▶ [Activity]: Go through the entries, filter for the word "ферма", and copy every line that has it.

(Data entries)
□ □ □ □ □ □ □

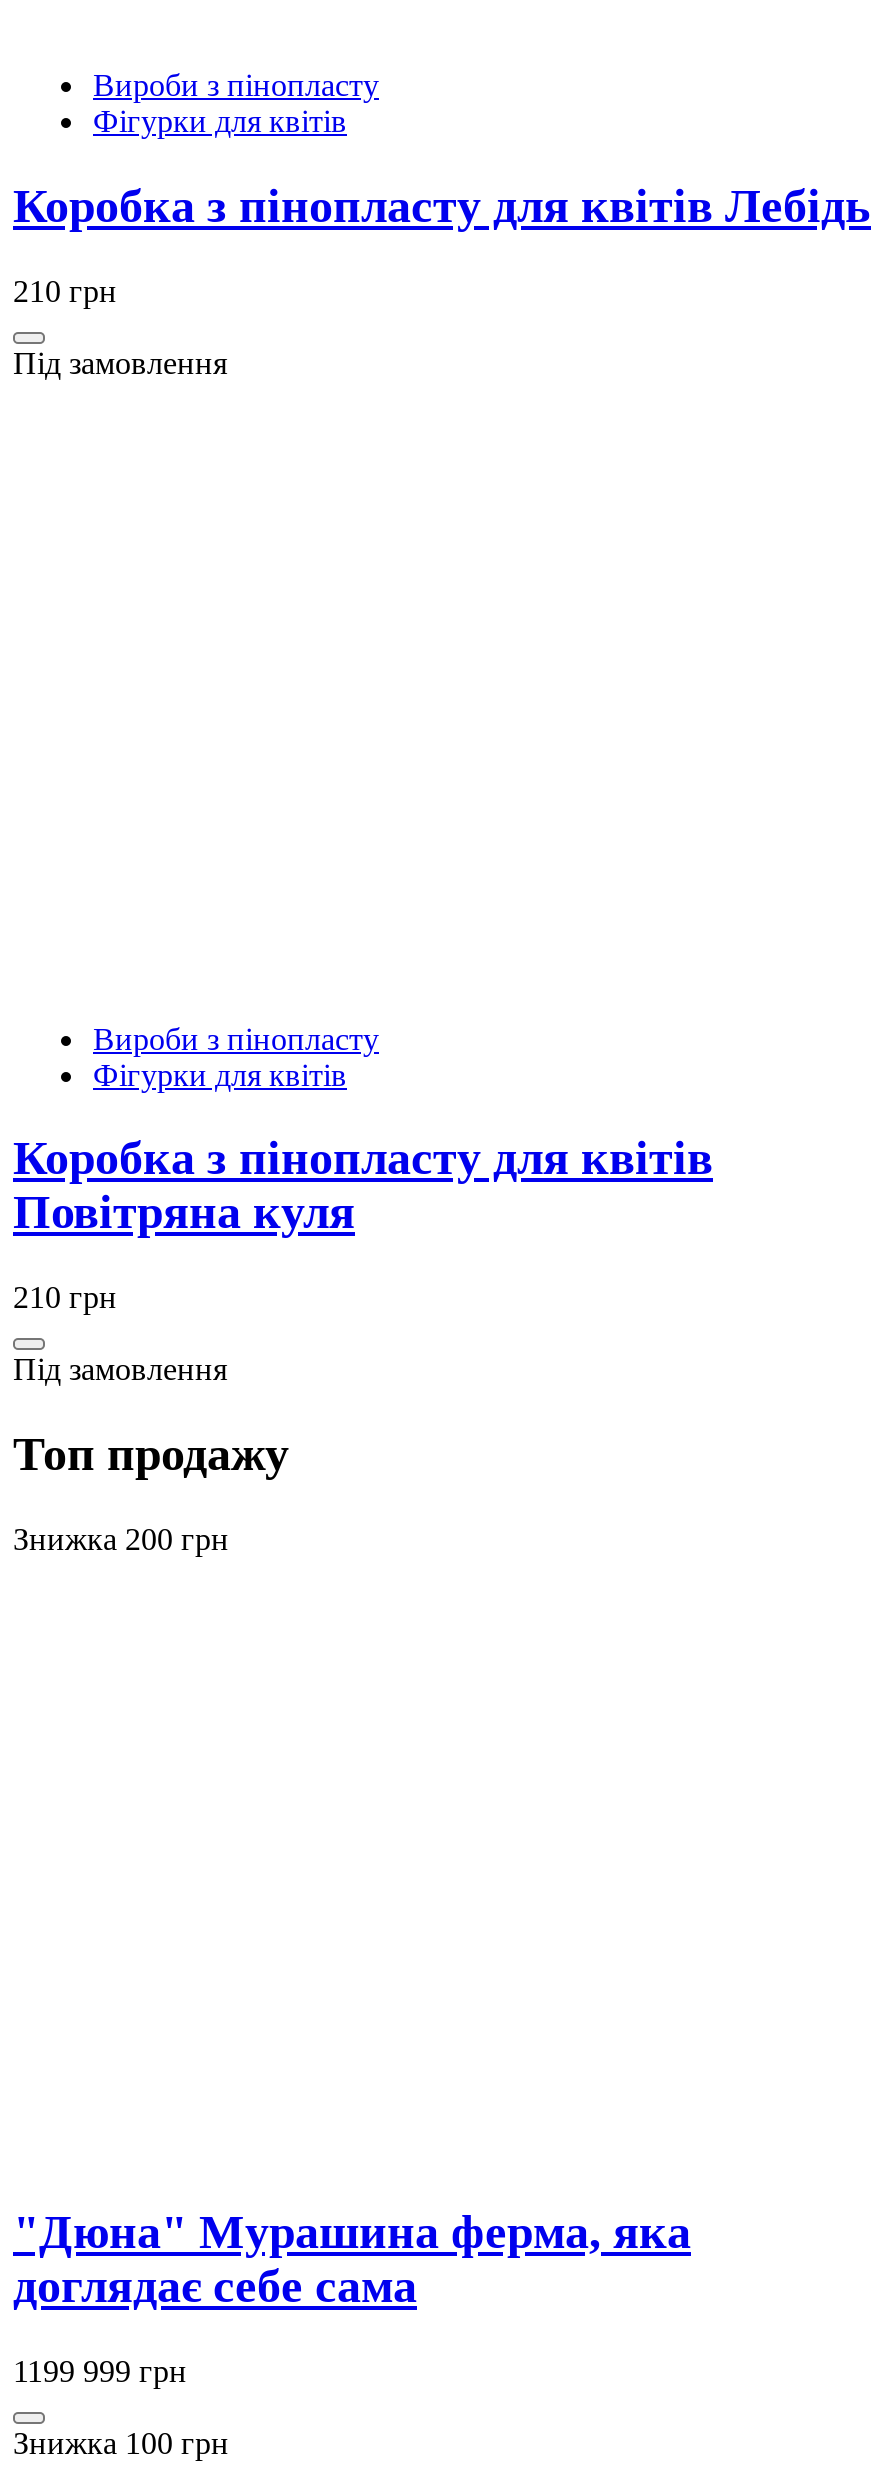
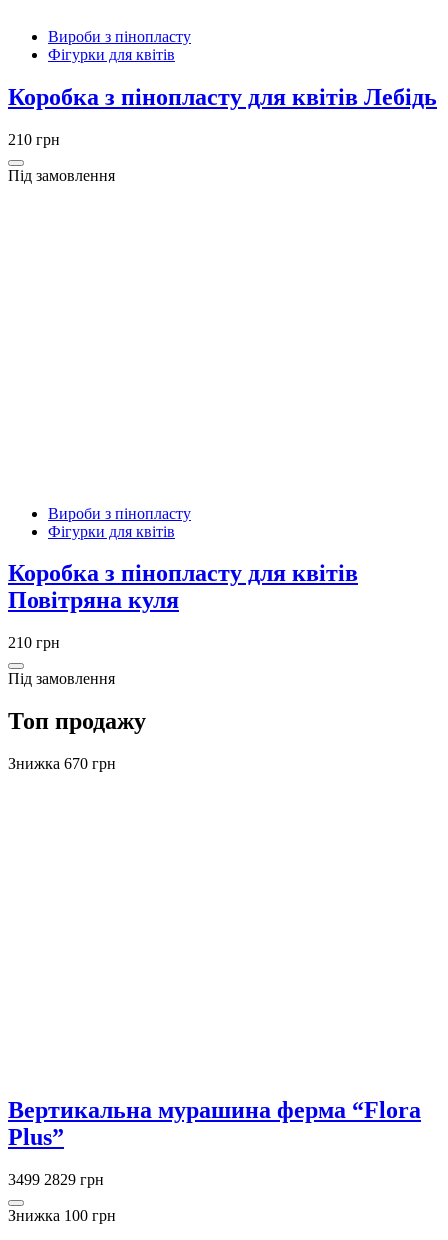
- Знижка 200 грн
+ Знижка 670 грн

- "Дюна" Мурашина ферма, яка
- доглядає себе сама
+ Вертикальна мурашина ферма “Flora
+ Plus”

- 1199 999 грн
+ 3499 2829 грн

□ □ □ □ □ □ □

▶ [Result]:
- "Дюна" Мурашина ферма, яка
+ Вертикальна мурашина ферма “Flora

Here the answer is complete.